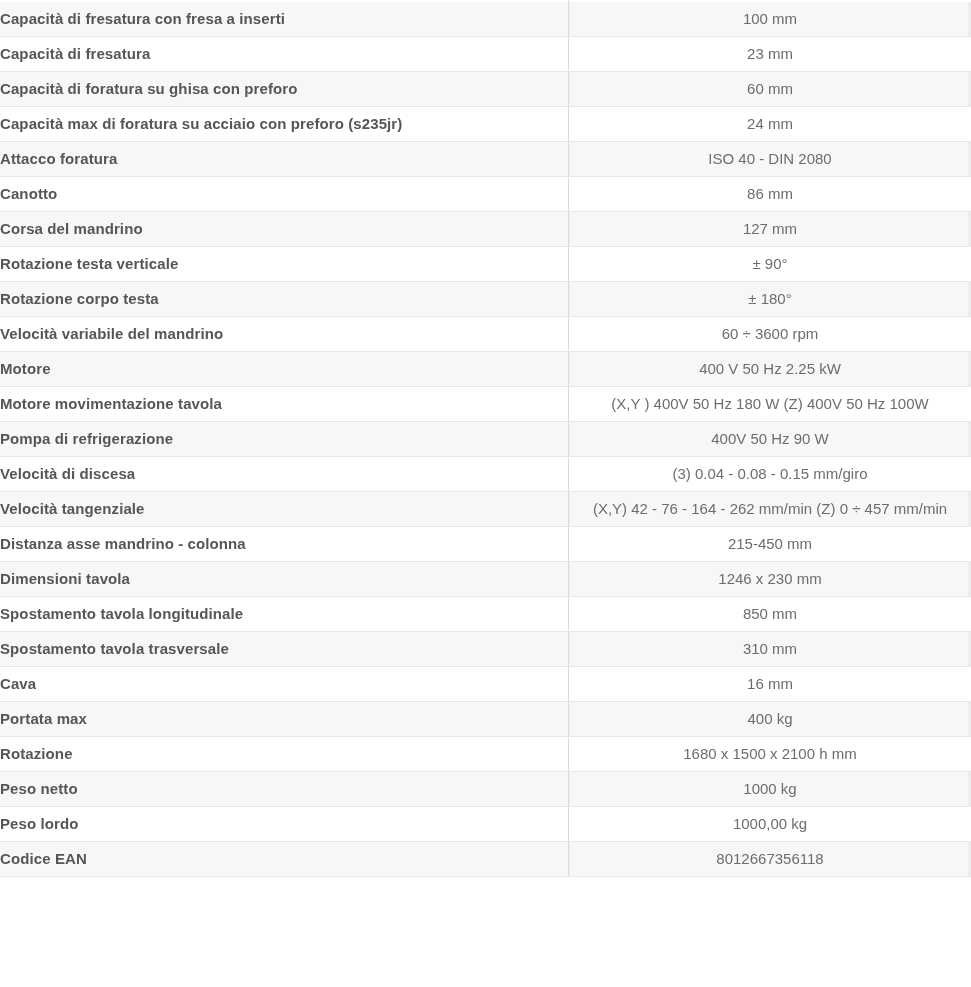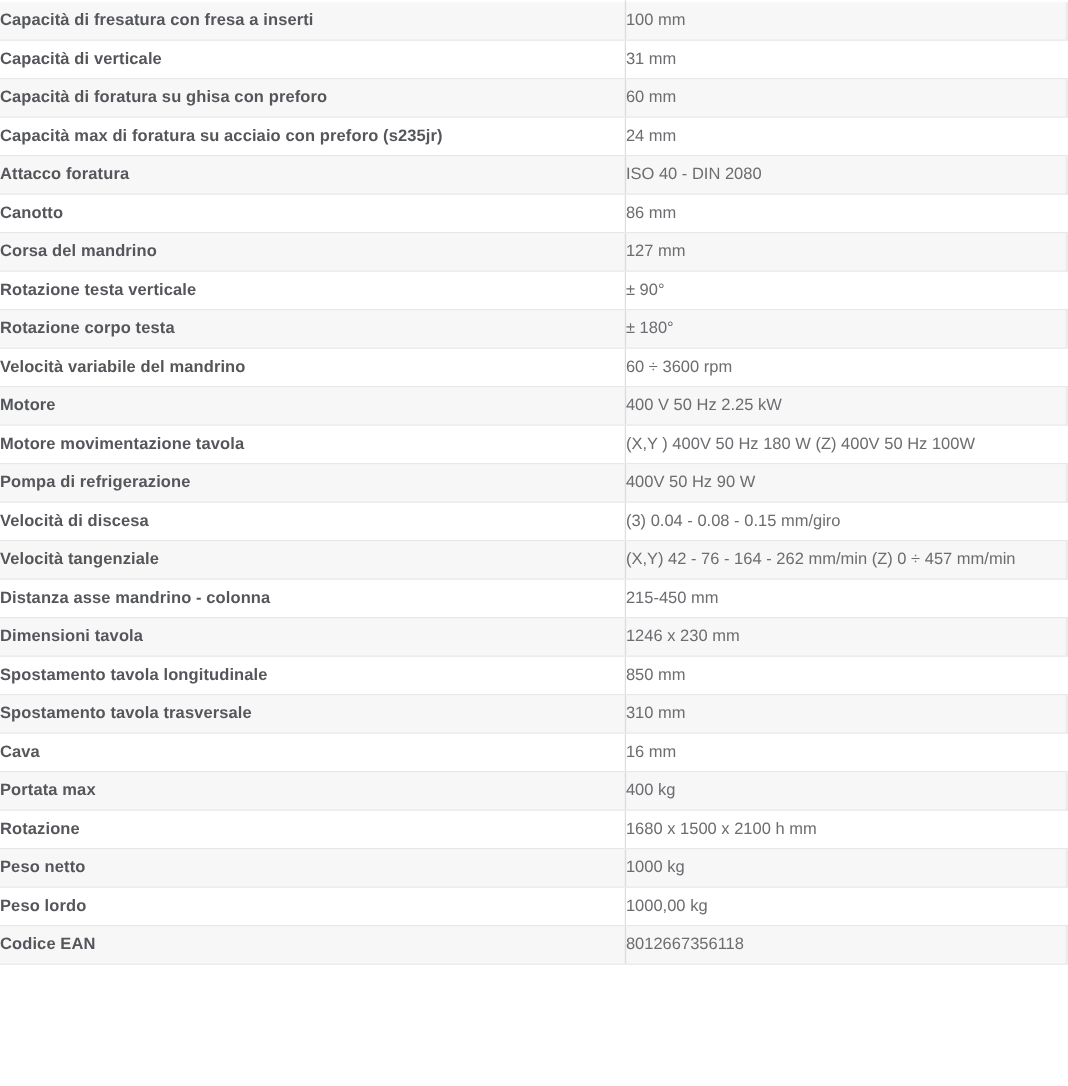"100 mm" td.value { text-align: none -> center }
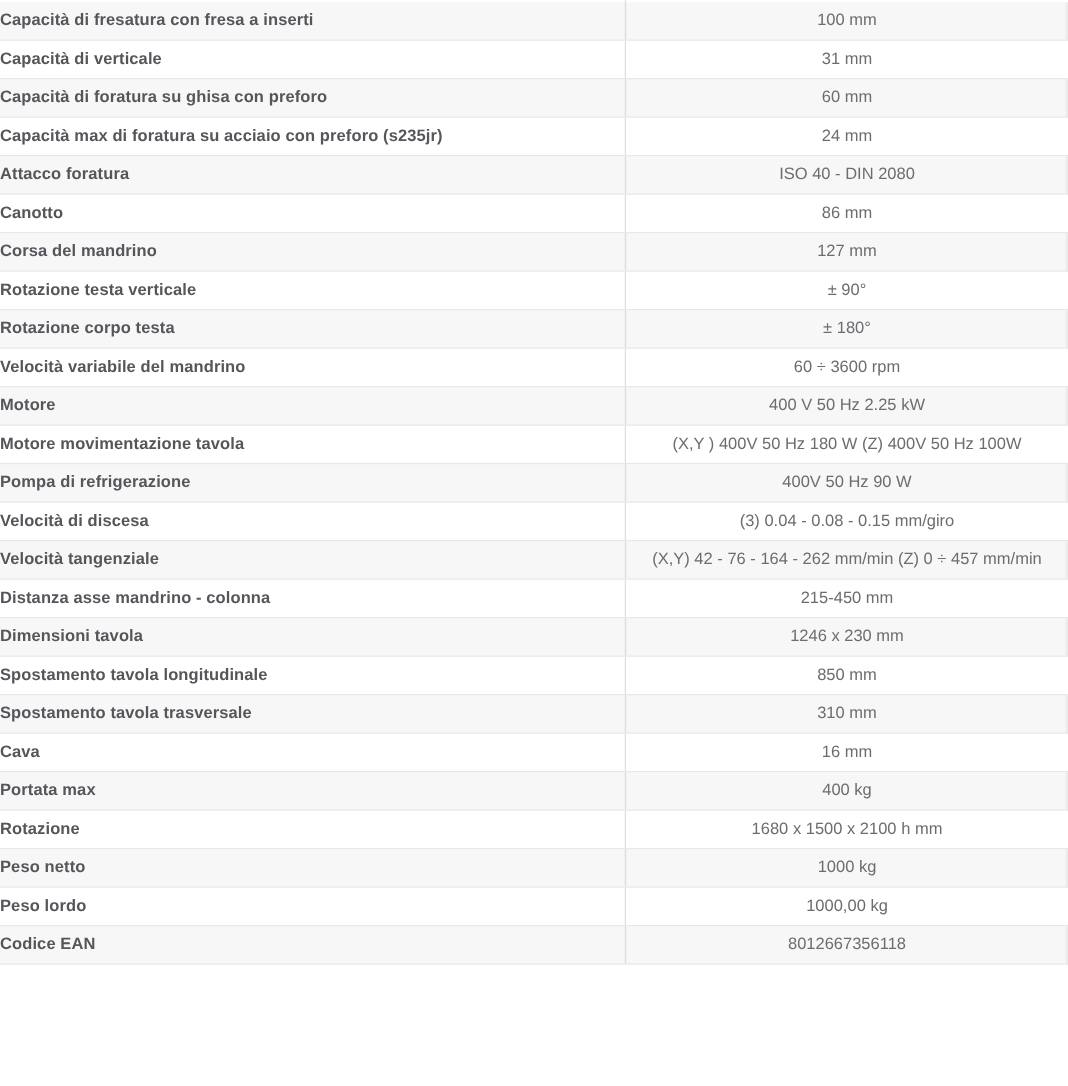"Capacità di verticale" td.label { text: verticale -> fresatura }
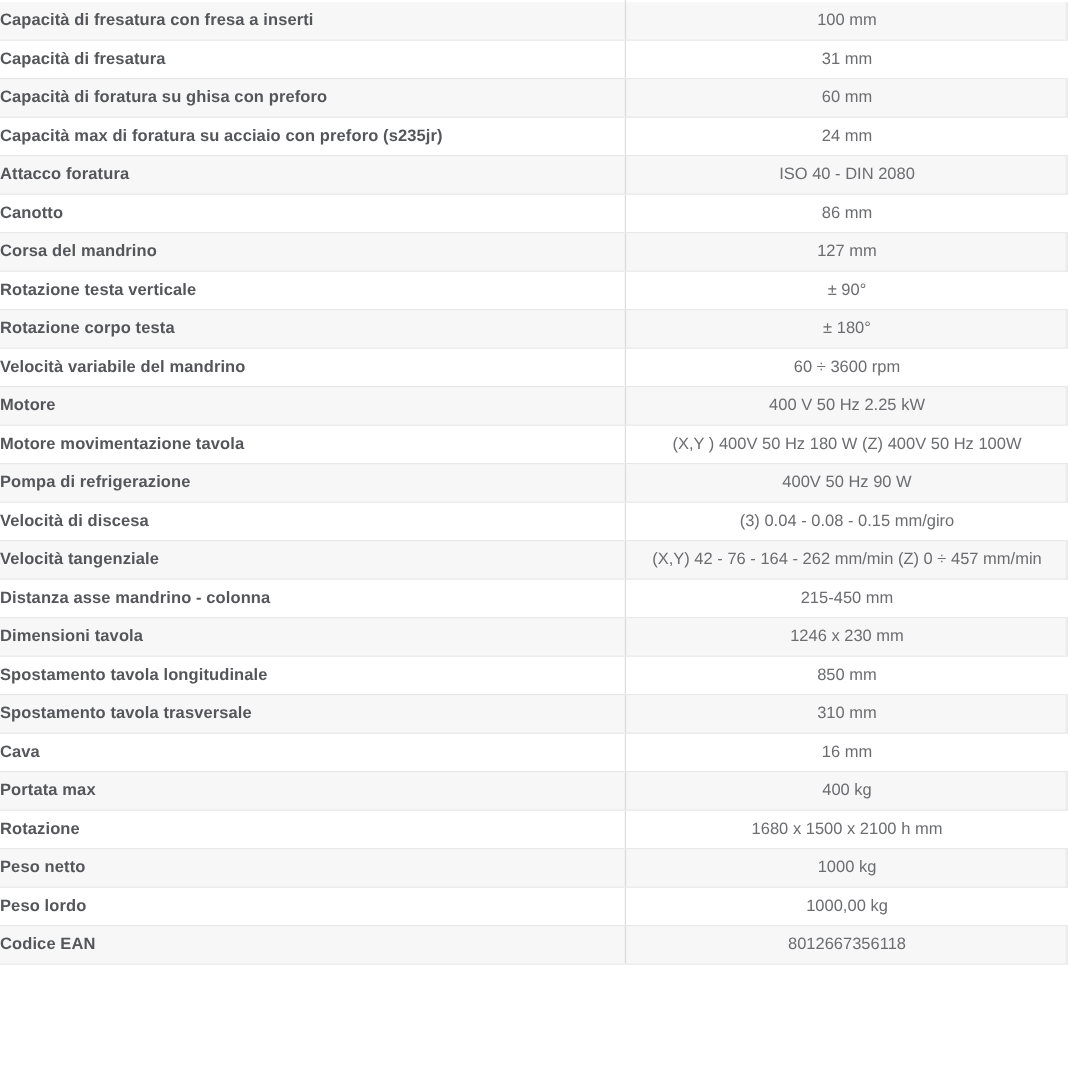"31 mm" td.value { text: 31 -> 23 }
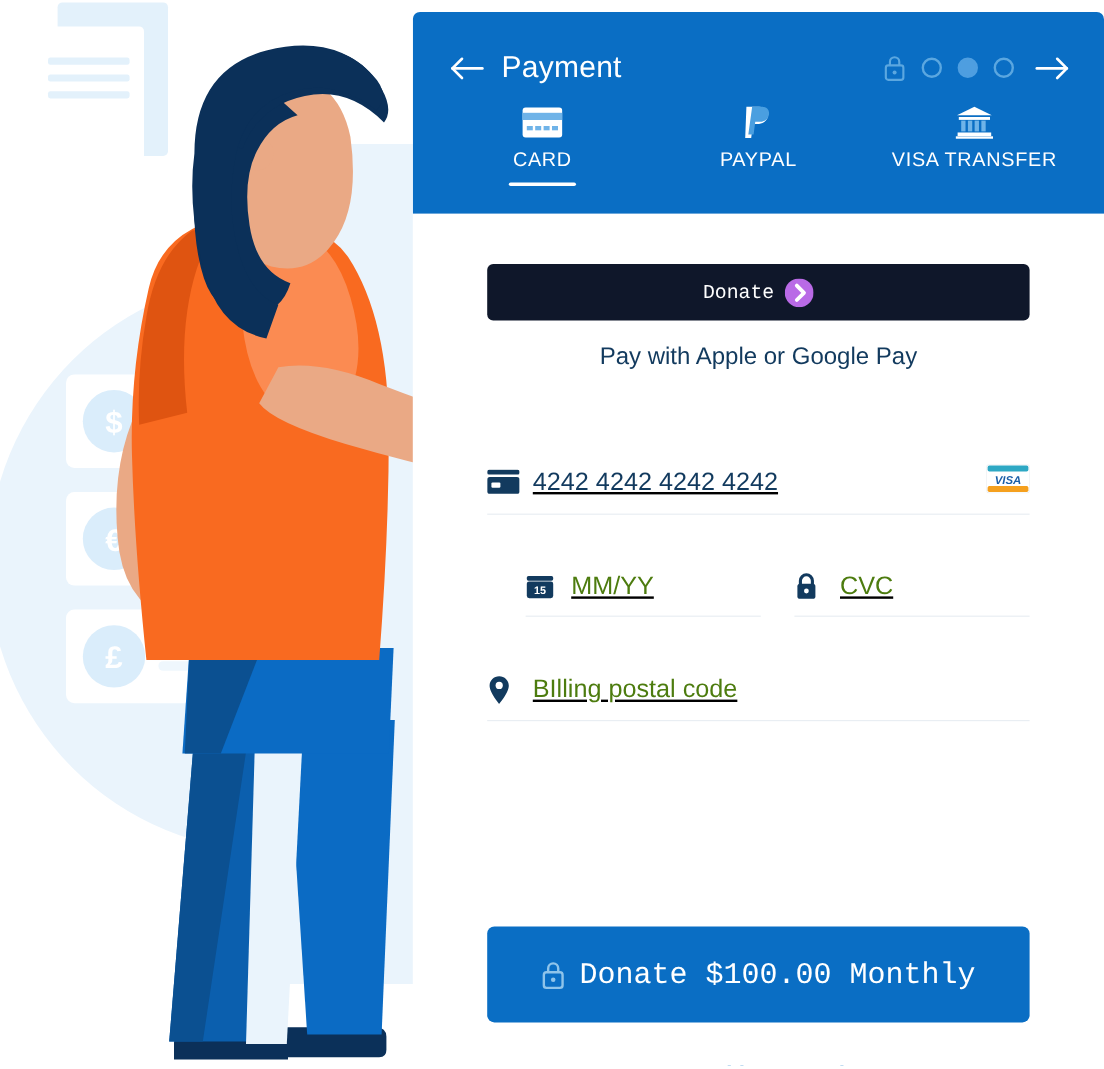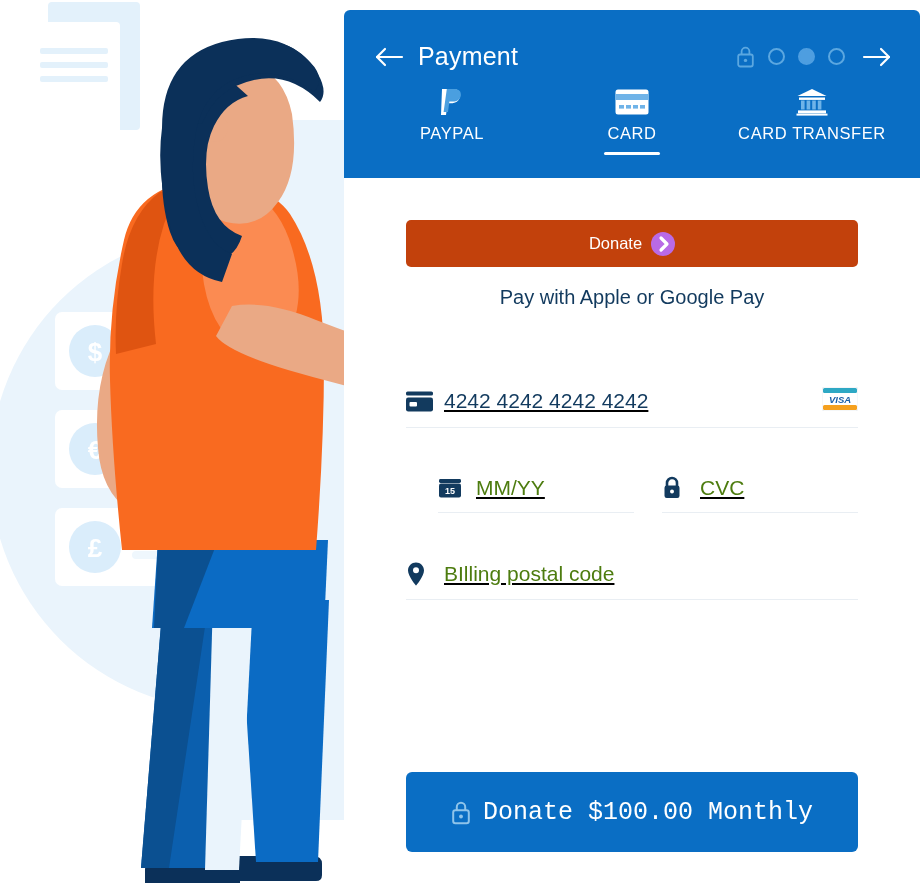"PAYPAL" div.tab { order: before "CARD" -> after "CARD" }
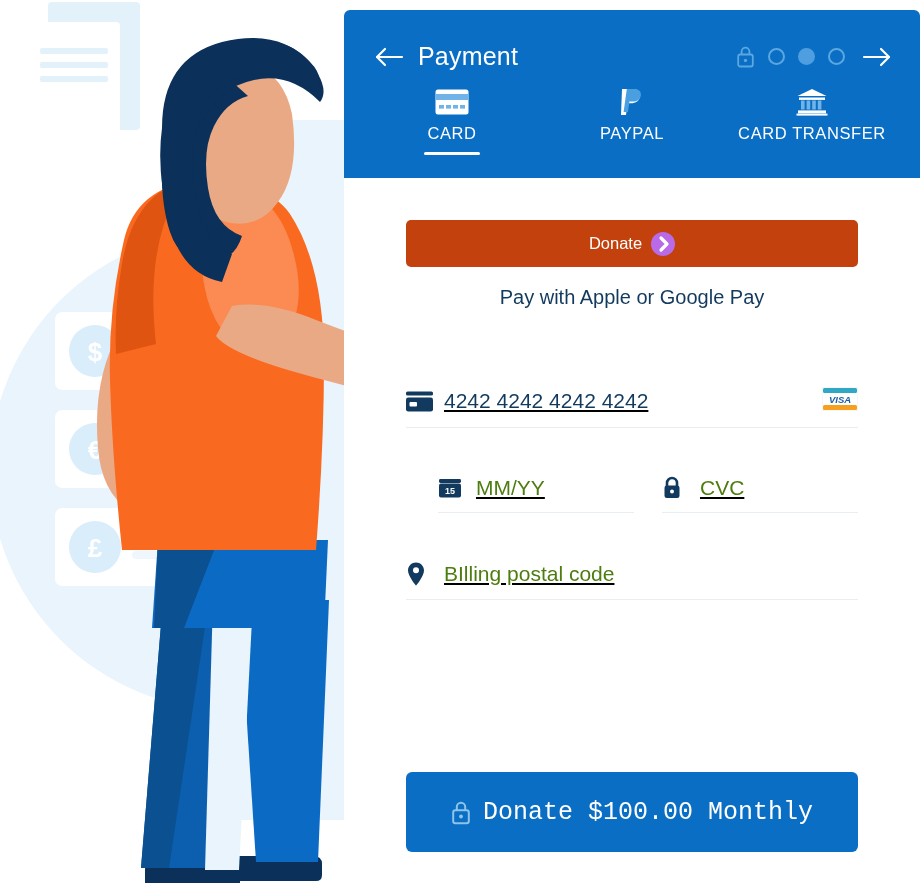"CARD TRANSFER" span.tab-label { text: CARD -> VISA }
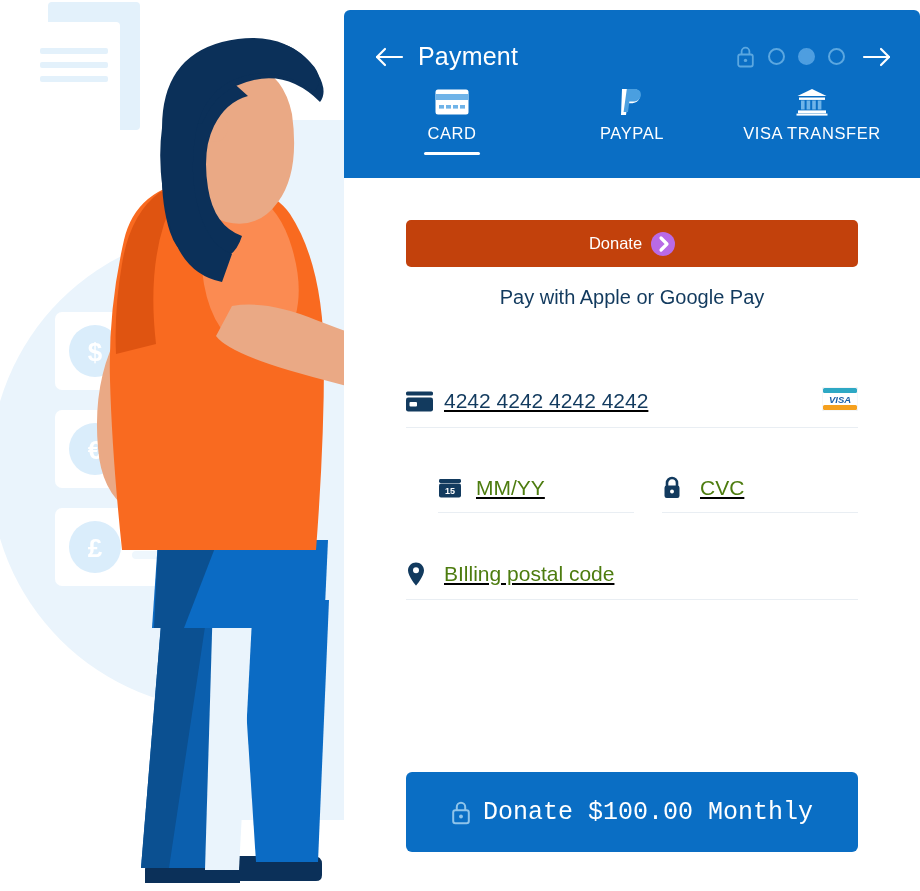"Donate" .donate-wallet-btn { background: #c2410c -> #0f172a; font-family: Liberation Sans, sans-serif -> Liberation Mono, monospace }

WORK TO BE COMPLETED :: Exclude all images and return the listing word for word.

EXERCISE RESULT ::
"100 mm" td.value { text-align: none -> center }
"Capacità di verticale" td.label { text: verticale -> fresatura }
"31 mm" td.value { text: 31 -> 23 }
"PAYPAL" div.tab { order: before "CARD" -> after "CARD" }
"CARD TRANSFER" span.tab-label { text: CARD -> VISA }
"Donate" .donate-wallet-btn { background: #c2410c -> #0f172a; font-family: Liberation Sans, sans-serif -> Liberation Mono, monospace }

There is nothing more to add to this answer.